Selanjutnya, “Dan jika golongan-golongan bersekutu itu datang, inginlah mereka kalau mereka berada bersama-sama dengan Badwi A'raab," yaitu tinggal bersama-sama dengan orang-orang Badwi, hidup mengembara di padang pasir menggembalakan ternak kambing dan unta, pindah dari satu tempat ke tempat lain. Badwi yang masih mengembara itu disebut A'raab. Bukan ‘Arab. A'raab disebutkan untuk mereka yang belum hidup ke dalam kota dan belum mencapai kehidupan yang menetap. Dan ‘Arab disebutkan kepada mereka yang telah berdiam di kota, sebagaimana Madinah, di Mekah, dan di Thaif di masa itu, atau di Damaskus atau di Palestina.
Maka orang-orang munafik yang pengecut itu berpikir, jika misalnya musuh bersekutu itu menyerbu ke dalam kota, mereka akan terlebih dahulu mengelakkan diri lari ke padang pasir jadi Badwi, jauh dari kota-kota."Bertanya-tanya tentang berita kamu." Maka pikiran yang terlintas dalam otak mereka ialah lari berlepas diri, tidak mau turut terlibat dengan urusan menghadapi musuh.
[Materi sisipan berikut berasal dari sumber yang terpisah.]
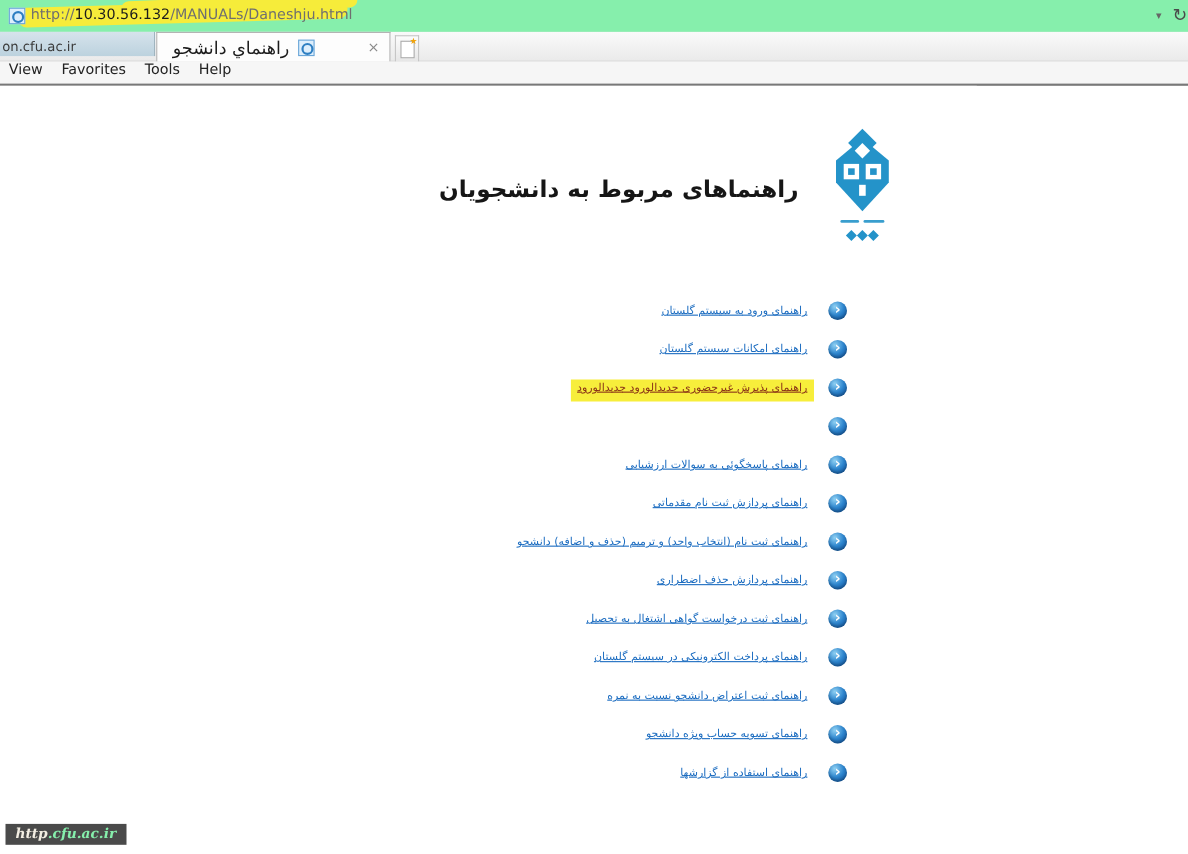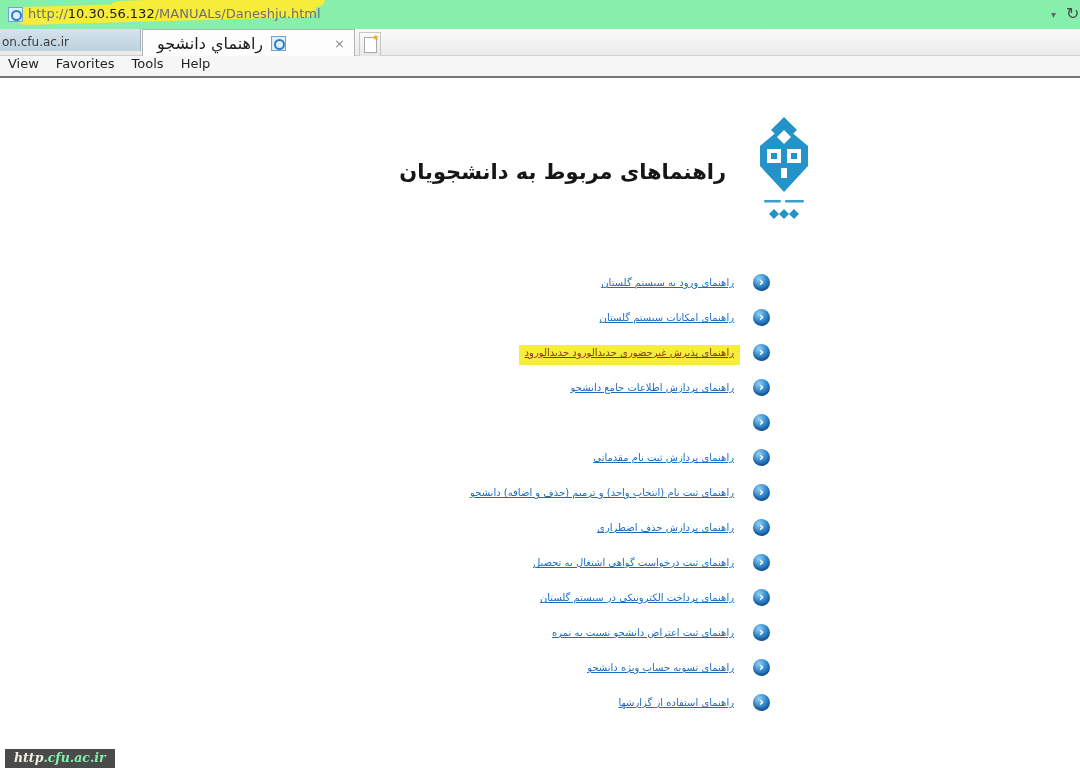--- a/index.html
+++ b/index.html
@@ -147,7 +147,6 @@
           <span class="bullet">
             <span class="bchev">‹</span>
           </span>
-          <a href="#" class="glink">راهنمای پردازش اطلاعات جامع دانشجو</a>
         </div>
         <div class="link-row">
           <span class="bullet">

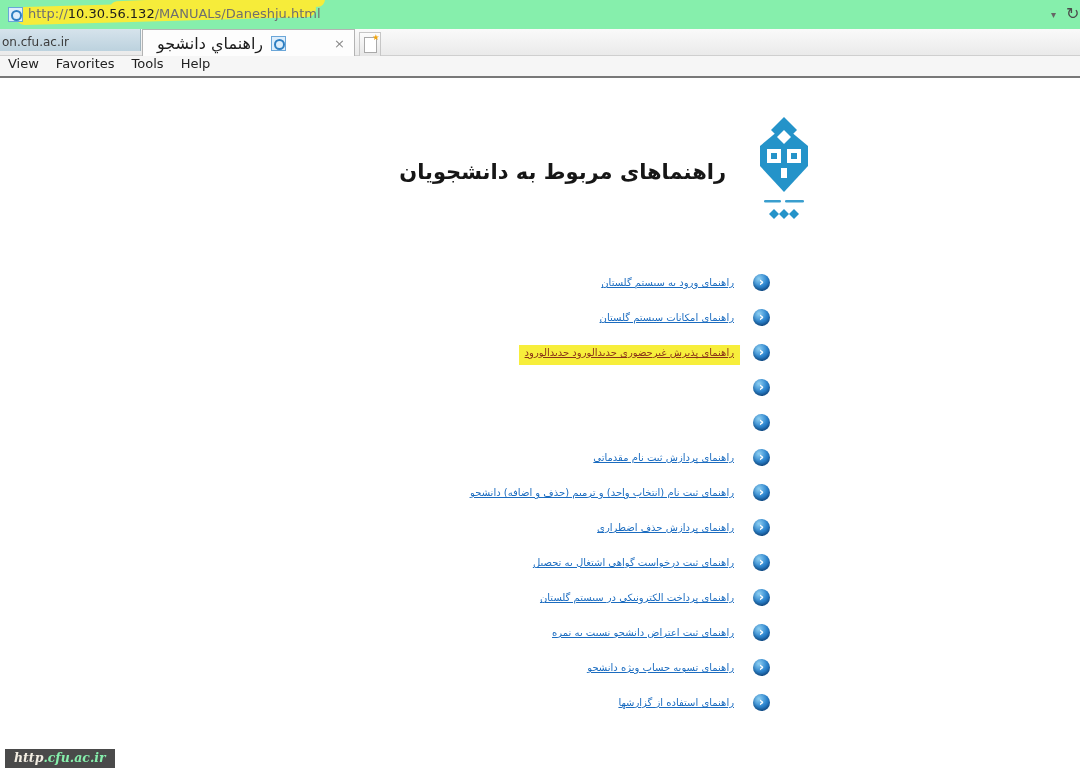--- a/index.html
+++ b/index.html
@@ -152,6 +152,7 @@
           <span class="bullet">
             <span class="bchev">‹</span>
           </span>
+          <a href="#" class="glink">راهنمای پاسخگوئی به سوالات ارزشیابی</a>
         </div>
         <div class="link-row">
           <span class="bullet">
Di sana menunggu-nunggu kabar berita, menangkah kaum Muslimin atau kalah. Masih adakah musuh dalam kota atau sudah pergi.
“Dan jika mereka ada beserta kamu, tidaklah mereka akan turut berperang, kecuali sedikit."
Sekadar untuk memperlihatkan diri saja, asal jangan tidak sama sekali. Karena kalau peperangan itu menang, mereka mengharap dapat bagian juga dari harta rampasan.